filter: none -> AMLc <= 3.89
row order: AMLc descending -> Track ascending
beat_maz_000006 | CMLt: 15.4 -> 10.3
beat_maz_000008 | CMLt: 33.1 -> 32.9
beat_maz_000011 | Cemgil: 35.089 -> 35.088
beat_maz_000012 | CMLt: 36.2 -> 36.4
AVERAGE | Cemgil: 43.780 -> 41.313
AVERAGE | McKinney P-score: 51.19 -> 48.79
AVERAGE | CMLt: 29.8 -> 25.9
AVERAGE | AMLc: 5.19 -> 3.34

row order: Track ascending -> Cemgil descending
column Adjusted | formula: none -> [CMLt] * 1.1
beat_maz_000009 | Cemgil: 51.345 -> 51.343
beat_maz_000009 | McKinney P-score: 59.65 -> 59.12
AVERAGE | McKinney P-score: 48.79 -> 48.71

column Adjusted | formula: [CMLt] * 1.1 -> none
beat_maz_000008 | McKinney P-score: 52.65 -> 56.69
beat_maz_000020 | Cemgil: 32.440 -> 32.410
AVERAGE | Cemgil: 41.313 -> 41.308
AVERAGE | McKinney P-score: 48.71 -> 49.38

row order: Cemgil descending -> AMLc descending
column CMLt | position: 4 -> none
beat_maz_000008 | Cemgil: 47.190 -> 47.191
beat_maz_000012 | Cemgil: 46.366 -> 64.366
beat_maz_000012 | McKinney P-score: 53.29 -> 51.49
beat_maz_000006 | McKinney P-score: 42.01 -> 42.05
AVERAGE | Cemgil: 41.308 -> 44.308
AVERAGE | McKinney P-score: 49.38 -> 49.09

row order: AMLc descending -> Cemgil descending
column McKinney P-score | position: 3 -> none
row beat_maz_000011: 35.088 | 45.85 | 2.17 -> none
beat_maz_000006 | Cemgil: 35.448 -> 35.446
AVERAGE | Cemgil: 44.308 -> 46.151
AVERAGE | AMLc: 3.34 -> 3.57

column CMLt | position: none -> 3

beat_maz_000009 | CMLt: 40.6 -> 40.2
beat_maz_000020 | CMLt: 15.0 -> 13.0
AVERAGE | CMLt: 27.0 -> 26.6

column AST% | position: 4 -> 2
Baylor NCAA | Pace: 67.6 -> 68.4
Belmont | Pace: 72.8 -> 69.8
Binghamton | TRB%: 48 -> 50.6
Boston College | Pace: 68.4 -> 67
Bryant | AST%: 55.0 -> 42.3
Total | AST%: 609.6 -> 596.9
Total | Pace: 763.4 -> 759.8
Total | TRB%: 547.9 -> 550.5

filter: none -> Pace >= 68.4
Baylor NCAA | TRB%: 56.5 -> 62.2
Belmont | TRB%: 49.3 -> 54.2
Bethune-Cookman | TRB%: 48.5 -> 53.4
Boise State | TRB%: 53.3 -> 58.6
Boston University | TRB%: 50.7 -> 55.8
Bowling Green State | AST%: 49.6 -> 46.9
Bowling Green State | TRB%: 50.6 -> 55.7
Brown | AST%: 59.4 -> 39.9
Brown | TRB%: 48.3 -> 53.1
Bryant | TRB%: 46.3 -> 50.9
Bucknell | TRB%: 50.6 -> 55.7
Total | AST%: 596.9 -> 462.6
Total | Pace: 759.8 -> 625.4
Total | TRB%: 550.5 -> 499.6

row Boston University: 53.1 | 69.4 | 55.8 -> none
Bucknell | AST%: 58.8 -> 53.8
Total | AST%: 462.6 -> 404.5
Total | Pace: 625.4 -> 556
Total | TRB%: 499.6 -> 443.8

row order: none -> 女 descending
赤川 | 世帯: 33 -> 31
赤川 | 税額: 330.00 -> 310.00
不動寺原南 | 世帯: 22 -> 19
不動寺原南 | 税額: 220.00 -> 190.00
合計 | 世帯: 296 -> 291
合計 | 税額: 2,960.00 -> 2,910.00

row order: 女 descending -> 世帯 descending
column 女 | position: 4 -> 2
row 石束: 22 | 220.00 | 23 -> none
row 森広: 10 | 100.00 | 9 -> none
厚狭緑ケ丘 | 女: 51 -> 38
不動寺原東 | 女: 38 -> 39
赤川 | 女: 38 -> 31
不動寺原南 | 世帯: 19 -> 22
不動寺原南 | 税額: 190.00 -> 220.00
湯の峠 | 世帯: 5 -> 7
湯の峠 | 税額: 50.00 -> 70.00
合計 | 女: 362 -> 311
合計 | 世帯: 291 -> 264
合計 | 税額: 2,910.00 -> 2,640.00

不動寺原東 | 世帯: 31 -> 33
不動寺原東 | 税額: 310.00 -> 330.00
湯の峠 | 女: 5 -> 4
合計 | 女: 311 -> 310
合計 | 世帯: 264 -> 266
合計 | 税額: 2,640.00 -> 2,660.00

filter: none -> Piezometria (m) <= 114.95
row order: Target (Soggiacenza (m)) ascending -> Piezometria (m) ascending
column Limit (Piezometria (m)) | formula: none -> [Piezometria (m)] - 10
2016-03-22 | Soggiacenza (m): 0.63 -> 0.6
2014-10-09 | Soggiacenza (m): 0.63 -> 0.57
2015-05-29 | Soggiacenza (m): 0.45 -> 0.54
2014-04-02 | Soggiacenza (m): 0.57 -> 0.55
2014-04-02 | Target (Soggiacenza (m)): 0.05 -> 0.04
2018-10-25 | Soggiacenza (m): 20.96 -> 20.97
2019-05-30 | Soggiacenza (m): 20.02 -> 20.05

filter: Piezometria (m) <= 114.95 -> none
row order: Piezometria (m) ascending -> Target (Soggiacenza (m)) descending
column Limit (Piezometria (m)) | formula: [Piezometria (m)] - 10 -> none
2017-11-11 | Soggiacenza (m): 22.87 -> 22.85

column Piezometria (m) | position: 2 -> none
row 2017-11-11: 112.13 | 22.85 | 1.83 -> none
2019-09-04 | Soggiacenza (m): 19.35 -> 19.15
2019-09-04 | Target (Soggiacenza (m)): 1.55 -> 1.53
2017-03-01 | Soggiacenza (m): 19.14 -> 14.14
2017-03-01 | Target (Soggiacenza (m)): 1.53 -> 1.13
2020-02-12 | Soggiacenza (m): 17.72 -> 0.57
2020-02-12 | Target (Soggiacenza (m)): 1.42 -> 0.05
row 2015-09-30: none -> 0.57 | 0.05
- - -
§ **PROBLEM**: If a line in the data above holds the string "ascending", copy it.

§ **RESPONSE AREA**:
row order: AMLc descending -> Track ascending
row order: Track ascending -> Cemgil descending
row order: Target (Soggiacenza (m)) ascending -> Piezometria (m) ascending
row order: Piezometria (m) ascending -> Target (Soggiacenza (m)) descending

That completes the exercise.